BEGIN TASK INPUT
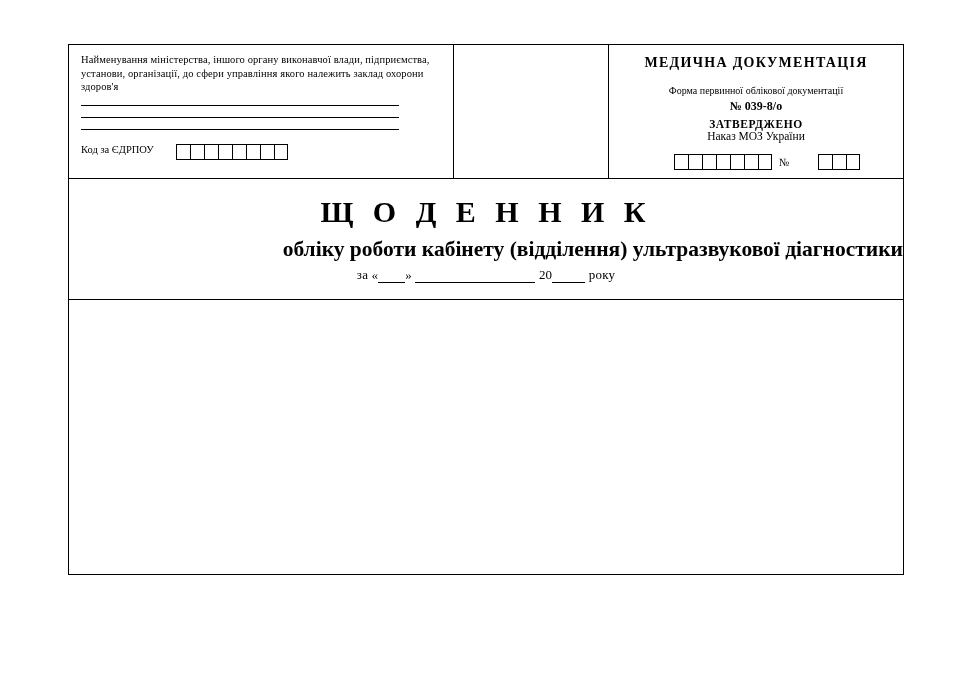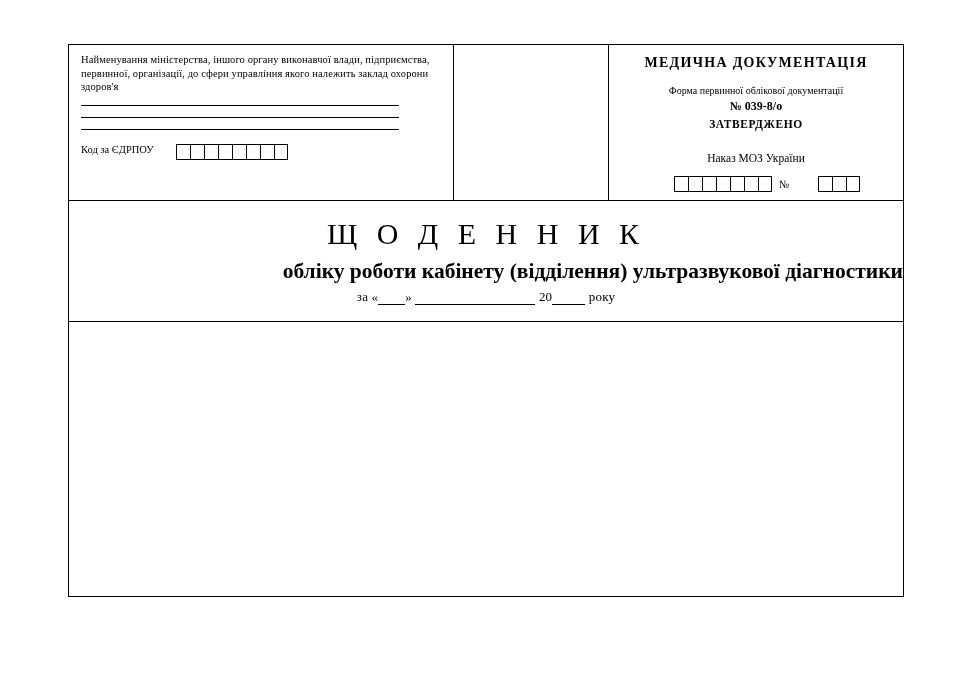--- a/index.html
+++ b/index.html
@@ -104,21 +104,21 @@
     margin-top: 1px;
   }
   .hdr-right .approved {
     font-size: 11.5px;
     font-weight: bold;
     letter-spacing: 0.6px;
     margin-top: 4px;
   }
   .hdr-right .order {
     font-size: 11.5px;
-    margin-top: 22px;
+    margin-top: 0;
   }
   .date-row {
     display: flex;
     align-items: center;
     justify-content: center;
     margin-top: 12px;
   }
   .date-row .sep {
     font-size: 11px;
     margin: 0 7px;
@@ -126,21 +126,21 @@
 
   
   .title-block {
     border: 1px solid #000;
     box-sizing: border-box;
     padding: 14px 0 16px 0;
     text-align: center;
   }
   .doc-title {
     font-size: 30px;
-    font-weight: normal;
+    font-weight: bold;
     letter-spacing: 6px;
     line-height: 38px;
   }
   .doc-subtitle {
     font-size: 21.5px;
     font-weight: bold;
     margin-top: 4px;
     line-height: 28px;
     text-align: right;
   }
@@ -168,21 +168,21 @@
   }
 </style>
 </head>
 <body>
 
 <div class="page">
 
   <div class="header-table">
 
     <div class="hdr-left">
-      <div class="small-text">Найменування міністерства, іншого органу виконавчої влади, підприємства, первинної, організації, до сфери управління якого належить заклад охорони здоров'я</div>
+      <div class="small-text">Найменування міністерства, іншого органу виконавчої влади, підприємства, установи, організації, до сфери управління якого належить заклад охорони здоров'я</div>
       <div class="rule"></div>
       <div class="rule short"></div>
       <div class="rule short"></div>
 
       <div class="edrpou-row">
         <span class="edrpou-label">Код за ЄДРПОУ</span>
         <span class="boxes">
           <span class="cell"></span>
           <span class="cell"></span>
           <span class="cell"></span>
END TASK INPUT
PROBLEM TO SOLVE: Some lines of the data above may hold the word "small"; state how many do, and give only that number.

ANSWER TO THE PROBLEM: 2